Muslim leaders apologized several times for not having a facility big enough to accommodate everyone, and earlier on had placed a plastic covering over the rug inside the mosque so that visitors wouldn’t have to remove their shoes in the Muslim tradition. Several speakers said that now is a time to act and speak out against violence, but despite the unity and support that pervaded the gathering, the likelihood of action against mass shootings here in America is virtually nil.
New Zealand’s Prime Minister, Jacinda Ardern, vowed to seek stricter gun control in a nation that averages just over thirty homicides a year. For comparison, the United States had over 17,000 murders and non-negligent homicides in 2017.

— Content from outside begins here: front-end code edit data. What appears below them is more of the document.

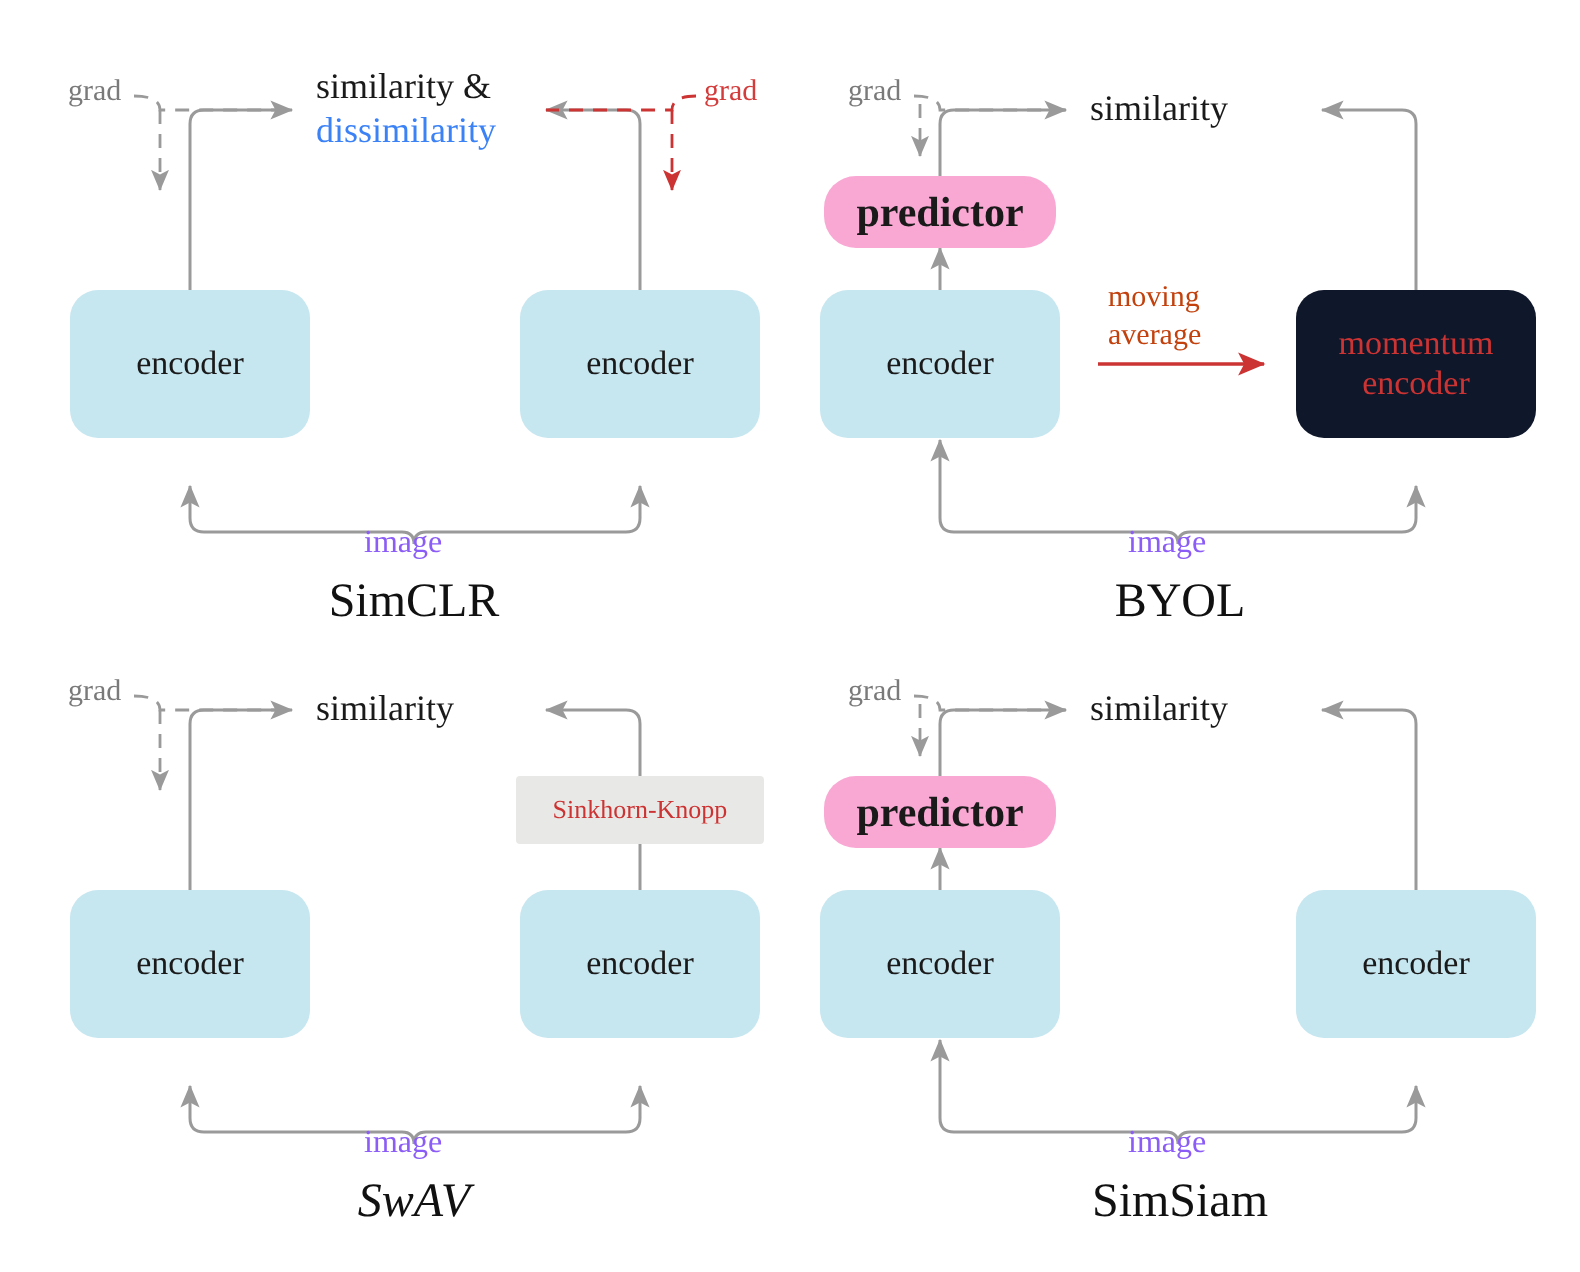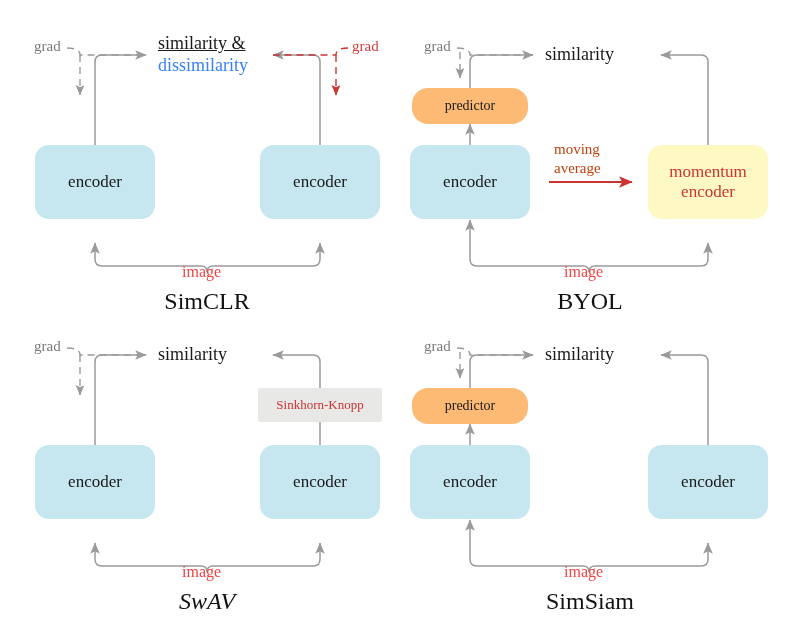--- a/index.html
+++ b/index.html
@@ -139,7 +139,7 @@
   <div class="panel">
     <div class="lbl lbl-grad" style="left:34px;top:38px;">grad</div>
 
-    <div class="lbl lbl-sim" style="left:158px;top:33px;text-decoration:underline;">similarity &amp;</div>
+    <div class="lbl lbl-sim" style="left:158px;top:33px;">similarity &amp;</div>
     <div class="lbl lbl-dissim" style="left:158px;top:55px;">dissimilarity</div>
 
     <div class="lbl lbl-grad-red" style="left:352px;top:38px;">grad</div>

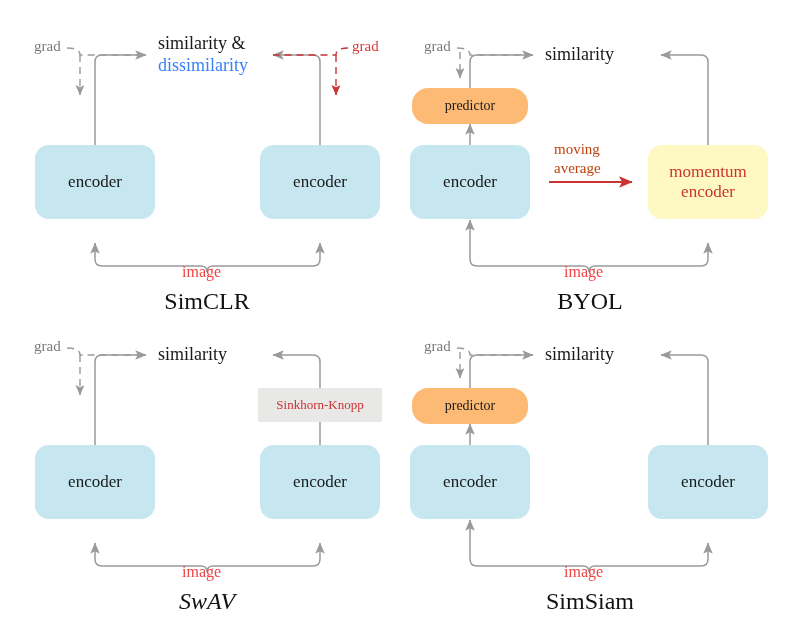--- a/index.html
+++ b/index.html
@@ -25,10 +25,11 @@
     font-size:17px;
   }
   .box-predictor{
-    background:#fdba74;
+    background:#f9a8d4;
     border-radius:16px;
     color:#1a1a1a;
-    font-size:14px;
+    font-size:21px;
+    font-weight:bold;
   }
   .box-momentum{
     background:#fef9c3;

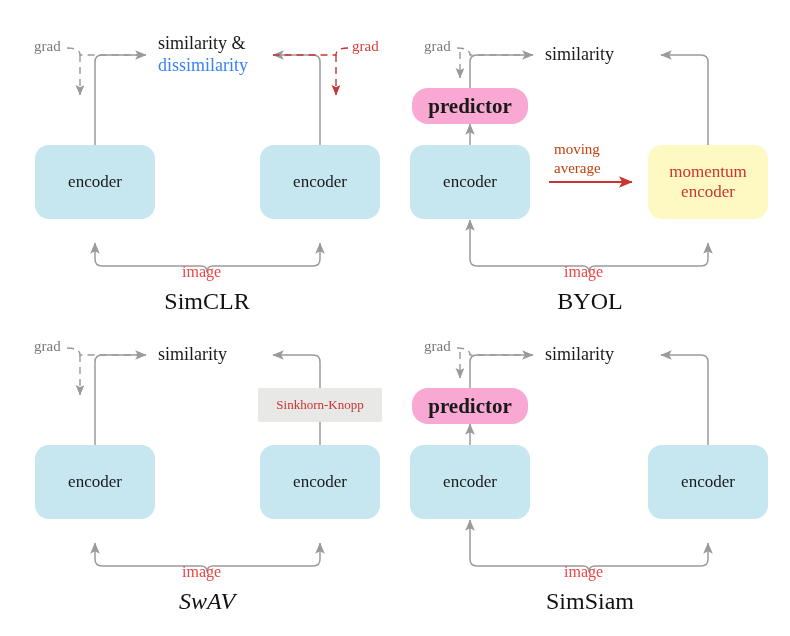--- a/index.html
+++ b/index.html
@@ -32,7 +32,7 @@
     font-weight:bold;
   }
   .box-momentum{
-    background:#fef9c3;
+    background:#0f172a;
     border-radius:14px;
     color:#cc3333;
     font-size:17px;

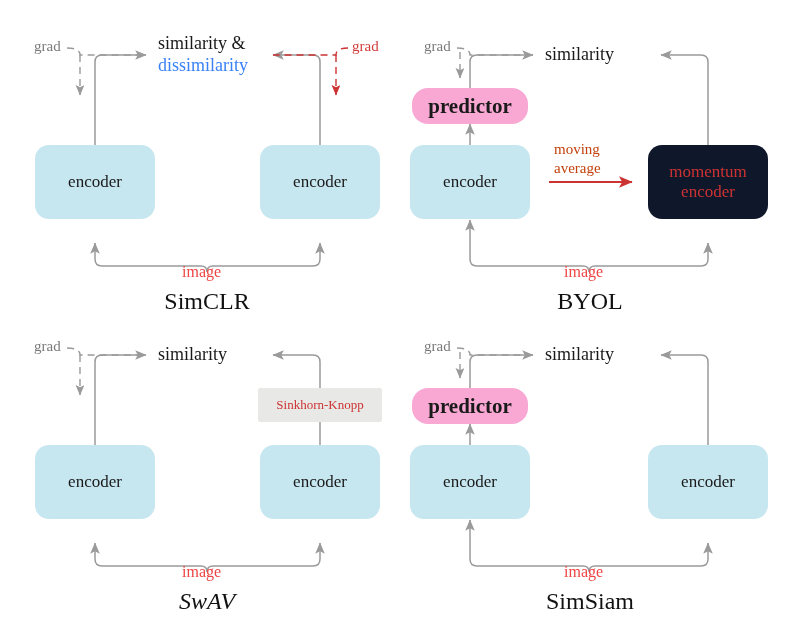--- a/index.html
+++ b/index.html
@@ -52,7 +52,7 @@
   .lbl-grad-red{ font-size:15px; color:#d43b3b; }
   .lbl-sim{ font-size:18px; color:#1a1a1a; }
   .lbl-dissim{ font-size:18px; color:#3b82f6; }
-  .lbl-image{ font-size:16px; color:#ef4444; }
+  .lbl-image{ font-size:16px; color:#8b5cf6; }
   .lbl-moving{ font-size:15px; color:#c2410c; text-align:left; line-height:1.25; }
   .title{
     position:absolute;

In an attempt to deny him the publicity he so obviously craves, Ardern also promised never to speak the assailant’s name. Nonetheless, the shooter’s supremacist manifesto, published online before the attack, has already received widespread distribution via social media.
Like many nations around the world, New Zealand has experienced an increase in white-supremacist groups and an escalation in rhetoric directed against Muslims especially. The rise of New Zealand’s alt-right has troubled members of Islam for several years now.

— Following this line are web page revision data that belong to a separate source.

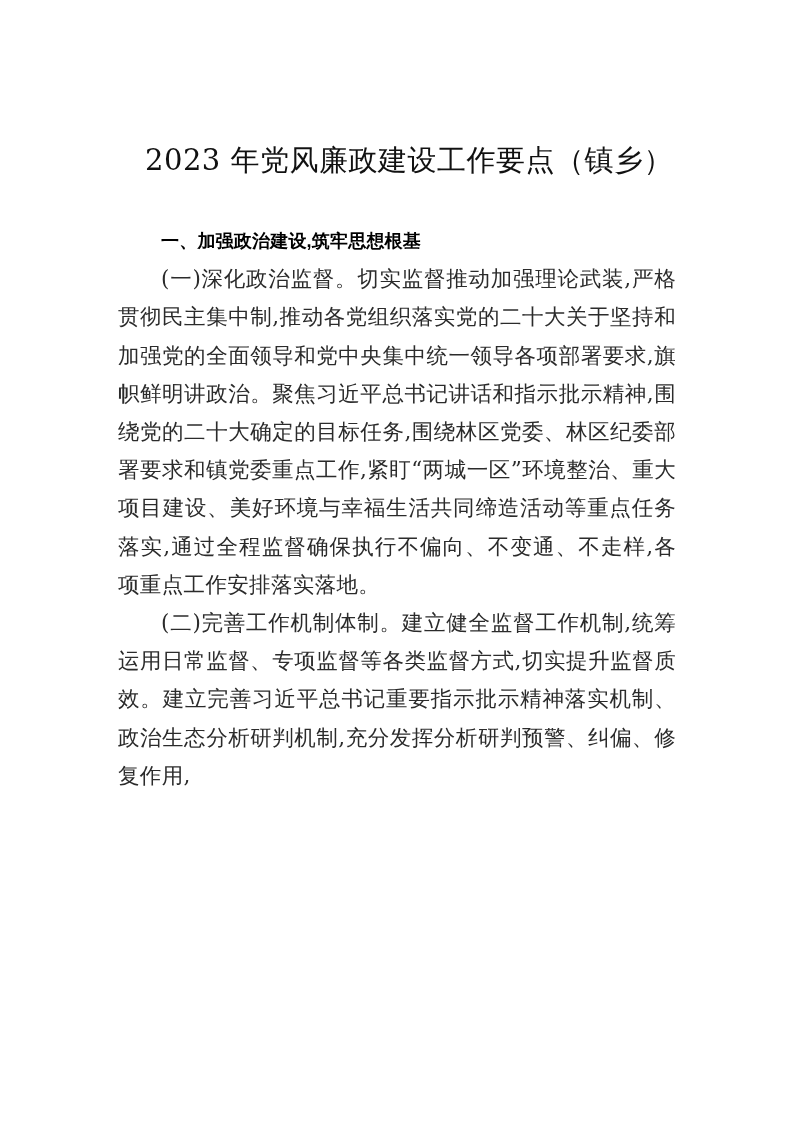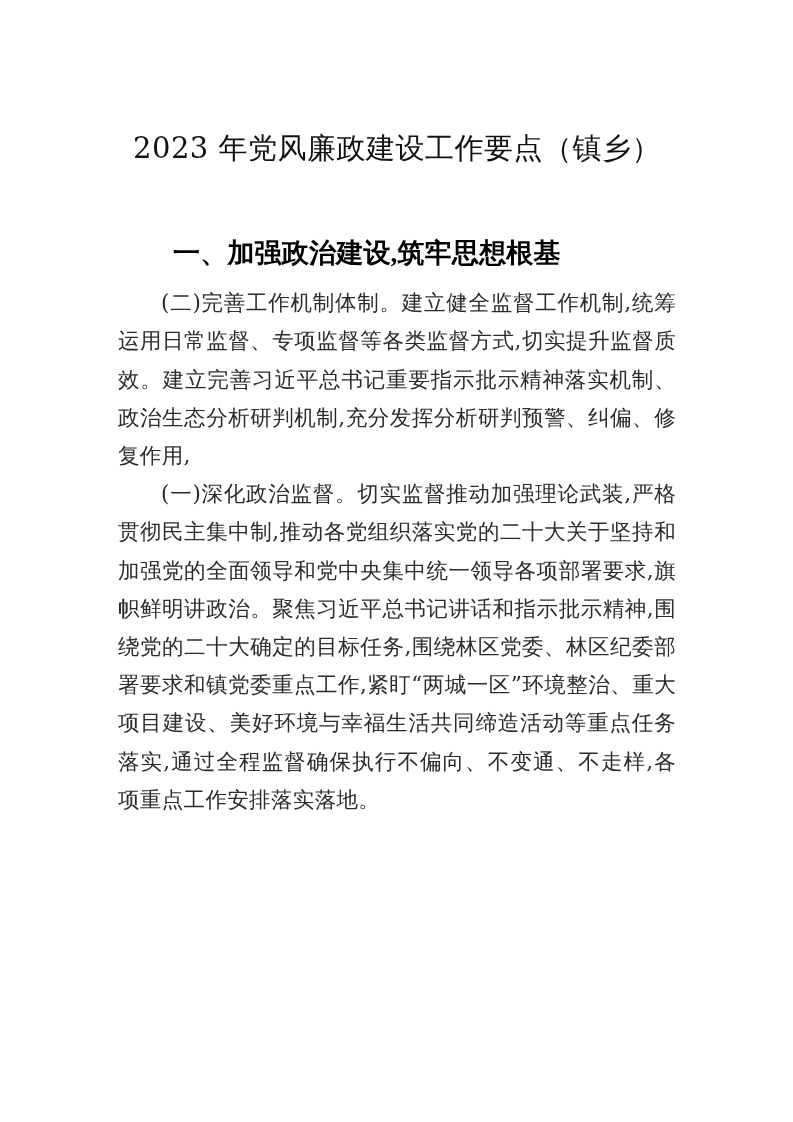--- a/index.html
+++ b/index.html
@@ -34,7 +34,7 @@
   }
 
   .doc-title {
-    margin: 0;
+    margin: 12px;
     padding: 0;
     font-family: "DejaVu Serif", "Liberation Serif", serif;
     font-weight: 400;

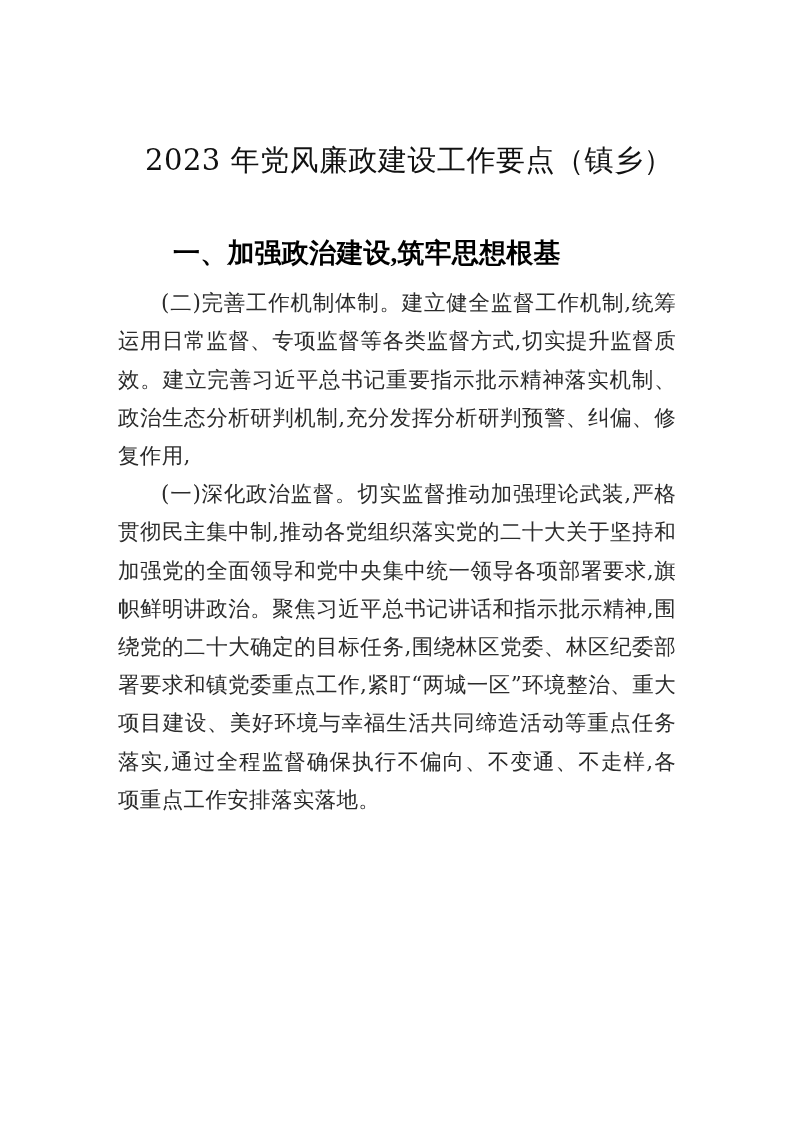--- a/index.html
+++ b/index.html
@@ -72,10 +72,10 @@
   }
 
   h2.section-heading {
-    margin: 12px;
+    margin: 0;
     padding: 0;
-    font-family: Liberation Serif, serif;
-    font-size: 27px;
+    font-family: Liberation Sans, sans-serif;
+    font-size: 18px;
     line-height: 38.2px;
     font-weight: 700;
     color: #000000;

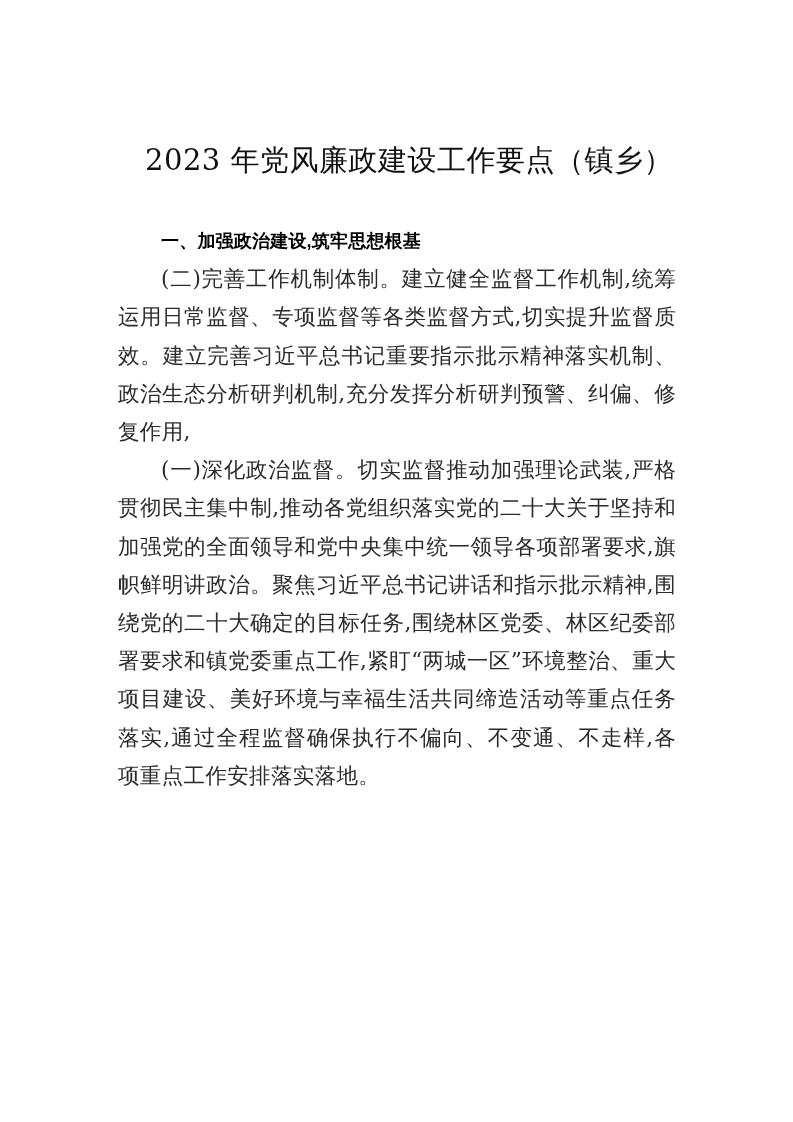--- a/index.html
+++ b/index.html
@@ -97,9 +97,9 @@
 
       <h2 class="section-heading">一、加强政治建设,筑牢思想根基</h2>
 
+      <p class="para">(一)深化政治监督。切实监督推动加强理论武装,严格贯彻民主集中制,推动各党组织落实党的二十大关于坚持和加强党的全面领导和党中央集中统一领导各项部署要求,旗帜鲜明讲政治。聚焦习近平总书记讲话和指示批示精神,围绕党的二十大确定的目标任务,围绕林区党委、林区纪委部署要求和镇党委重点工作,紧盯“两城一区”环境整治、重大项目建设、美好环境与幸福生活共同缔造活动等重点任务落实,通过全程监督确保执行不偏向、不变通、不走样,各项重点工作安排落实落地。</p>
+
       <p class="para">(二)完善工作机制体制。建立健全监督工作机制,统筹运用日常监督、专项监督等各类监督方式,切实提升监督质效。建立完善习近平总书记重要指示批示精神落实机制、政治生态分析研判机制,充分发挥分析研判预警、纠偏、修复作用,</p>
-
-      <p class="para">(一)深化政治监督。切实监督推动加强理论武装,严格贯彻民主集中制,推动各党组织落实党的二十大关于坚持和加强党的全面领导和党中央集中统一领导各项部署要求,旗帜鲜明讲政治。聚焦习近平总书记讲话和指示批示精神,围绕党的二十大确定的目标任务,围绕林区党委、林区纪委部署要求和镇党委重点工作,紧盯“两城一区”环境整治、重大项目建设、美好环境与幸福生活共同缔造活动等重点任务落实,通过全程监督确保执行不偏向、不变通、不走样,各项重点工作安排落实落地。</p>
 
     </div>
   </div>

Ironically, white supremacist groups argue that their mission is to protect western civilization and its European roots. Here in the United States, western civilization reached what many think is its zenith when our founding fathers made tolerance and freedom of religion the cornerstones of the nation’s moral foundation.
Monday night, Congressman Josh Harder was only one of many local leaders who vowed unwavering support for our Muslim community as he received loud applause from the audience. Harder emphasized that attacking people in their place of worship is an especially heinous act that violates everything our nation holds dearest.
Given the coming together of so many good people of so many different beliefs and creeds, for a few short hours it was difficult to imagine how such an evil as mass murder could cast such a long and dark shadow over the world as the horror in New Zealand. But as several speakers repeated what has become a common refrain at such gatherings, everyone was reminded that these events are becoming more and more frequent.
One Muslim leader uttered what most of us would consider the animating spirit of America when he said, “People want the same things…they want peace and a better future for their children.”
Those basic elements of the American project of freedom for all have always been threatened by proponents of division and hate, but every Christian, Sikh, Jew, Buddhist and agnostic who embraced our Muslim community Monday night offers evidence of the power of hope and courage over the demons of terror and death. The American Dream endures.